Dataset entries –
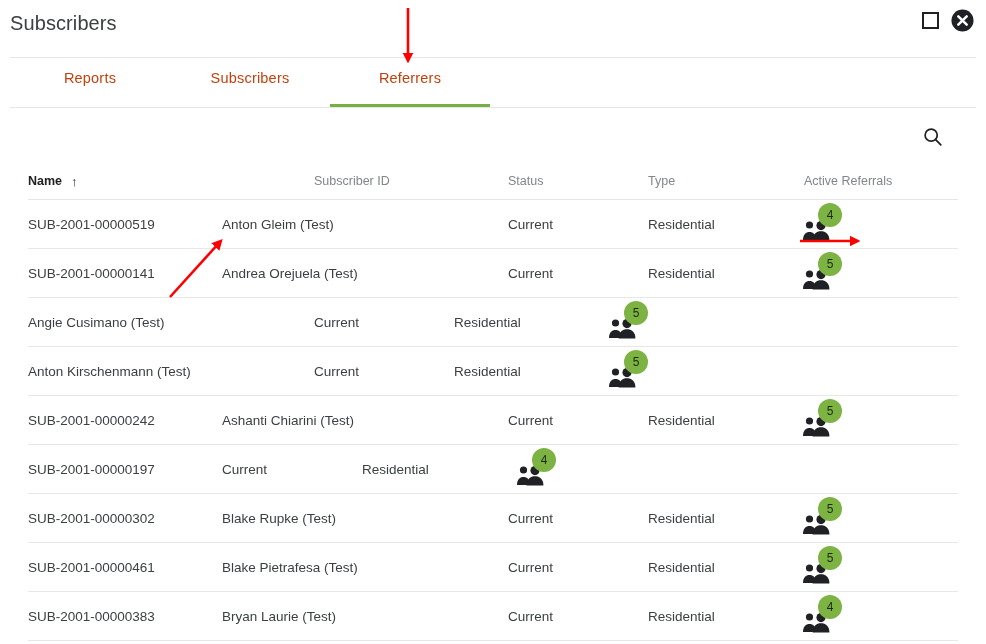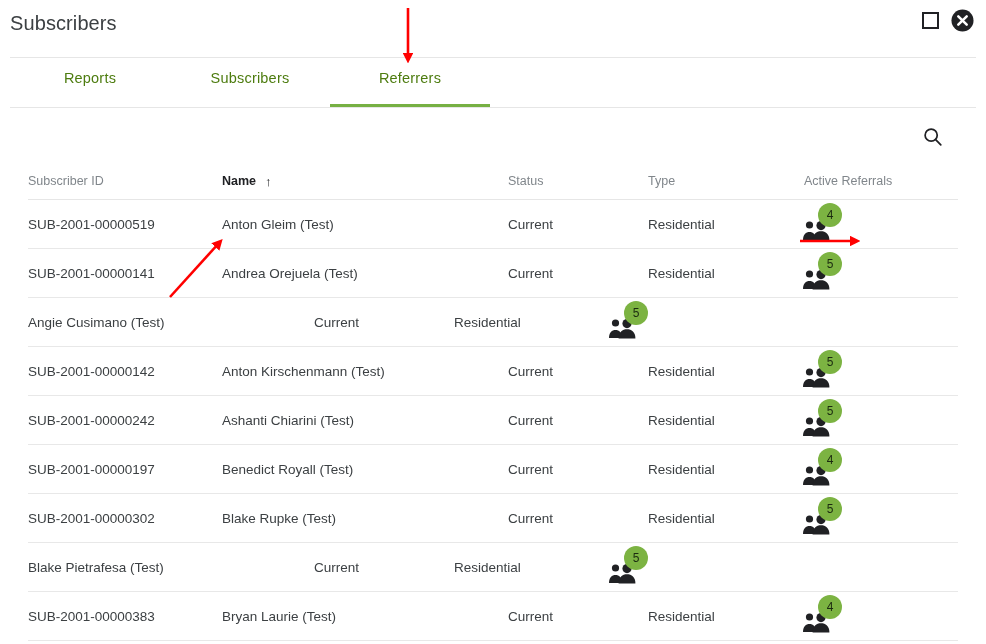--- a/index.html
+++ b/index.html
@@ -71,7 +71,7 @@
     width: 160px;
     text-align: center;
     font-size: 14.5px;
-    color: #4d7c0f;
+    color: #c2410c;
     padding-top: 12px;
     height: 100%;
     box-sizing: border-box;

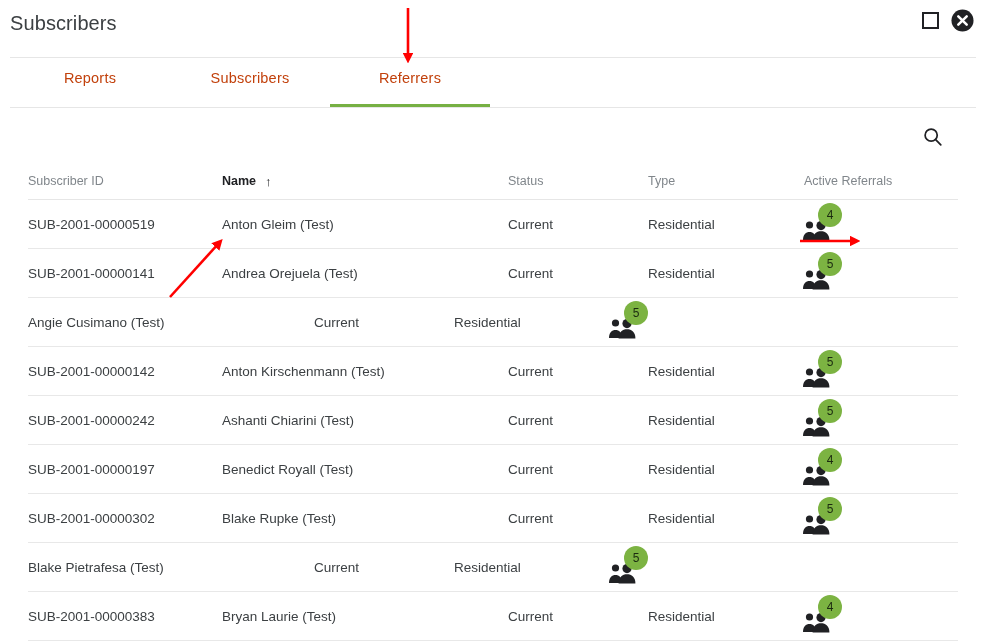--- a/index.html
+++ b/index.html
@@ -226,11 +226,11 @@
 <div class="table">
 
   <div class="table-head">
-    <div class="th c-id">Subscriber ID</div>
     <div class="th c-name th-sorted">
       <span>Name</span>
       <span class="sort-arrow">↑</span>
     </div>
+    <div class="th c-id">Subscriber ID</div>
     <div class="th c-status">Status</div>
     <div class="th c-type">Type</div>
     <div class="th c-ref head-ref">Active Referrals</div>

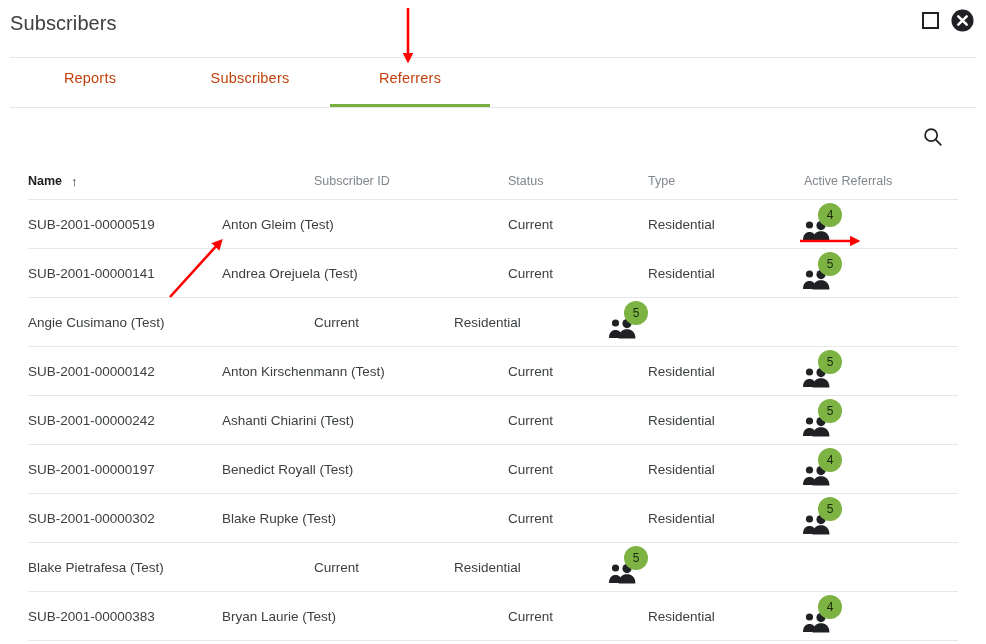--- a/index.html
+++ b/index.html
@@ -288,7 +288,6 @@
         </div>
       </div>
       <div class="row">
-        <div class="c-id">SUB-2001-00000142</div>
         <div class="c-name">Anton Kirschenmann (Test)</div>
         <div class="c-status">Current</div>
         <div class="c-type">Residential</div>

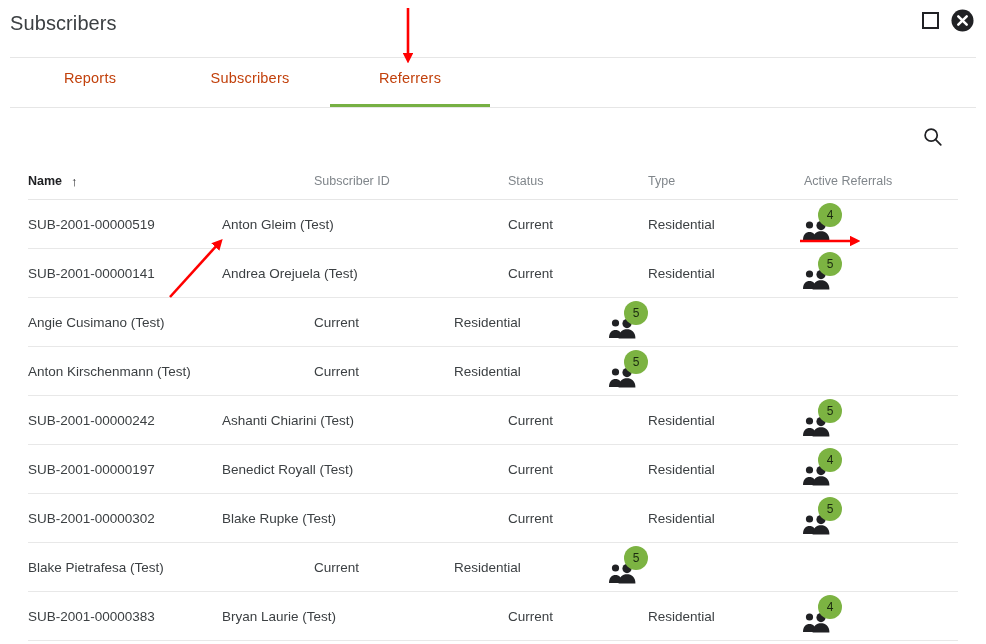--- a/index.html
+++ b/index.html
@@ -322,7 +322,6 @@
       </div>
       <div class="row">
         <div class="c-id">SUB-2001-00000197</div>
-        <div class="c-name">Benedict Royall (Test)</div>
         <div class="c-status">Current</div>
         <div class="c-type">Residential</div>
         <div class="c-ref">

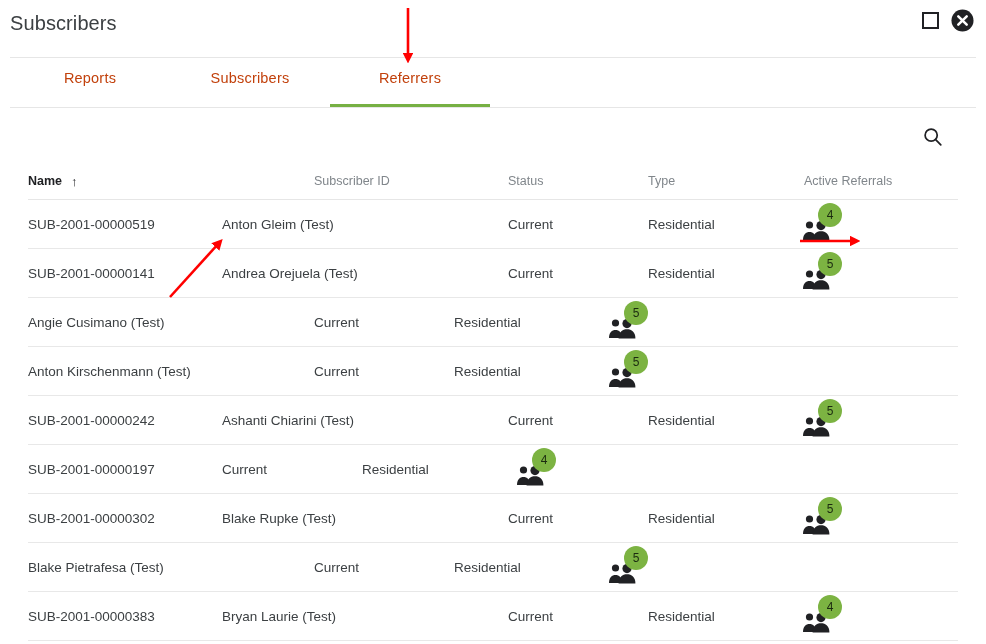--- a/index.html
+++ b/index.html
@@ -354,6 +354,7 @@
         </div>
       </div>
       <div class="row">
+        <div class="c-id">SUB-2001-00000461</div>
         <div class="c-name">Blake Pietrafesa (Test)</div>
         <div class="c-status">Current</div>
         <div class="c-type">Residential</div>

What the task requires – Only the lines that hold the word "span" are wanted; each should be pulled from the records.

Exercise answer –
       <span>Name</span>
       <span class="sort-arrow">↑</span>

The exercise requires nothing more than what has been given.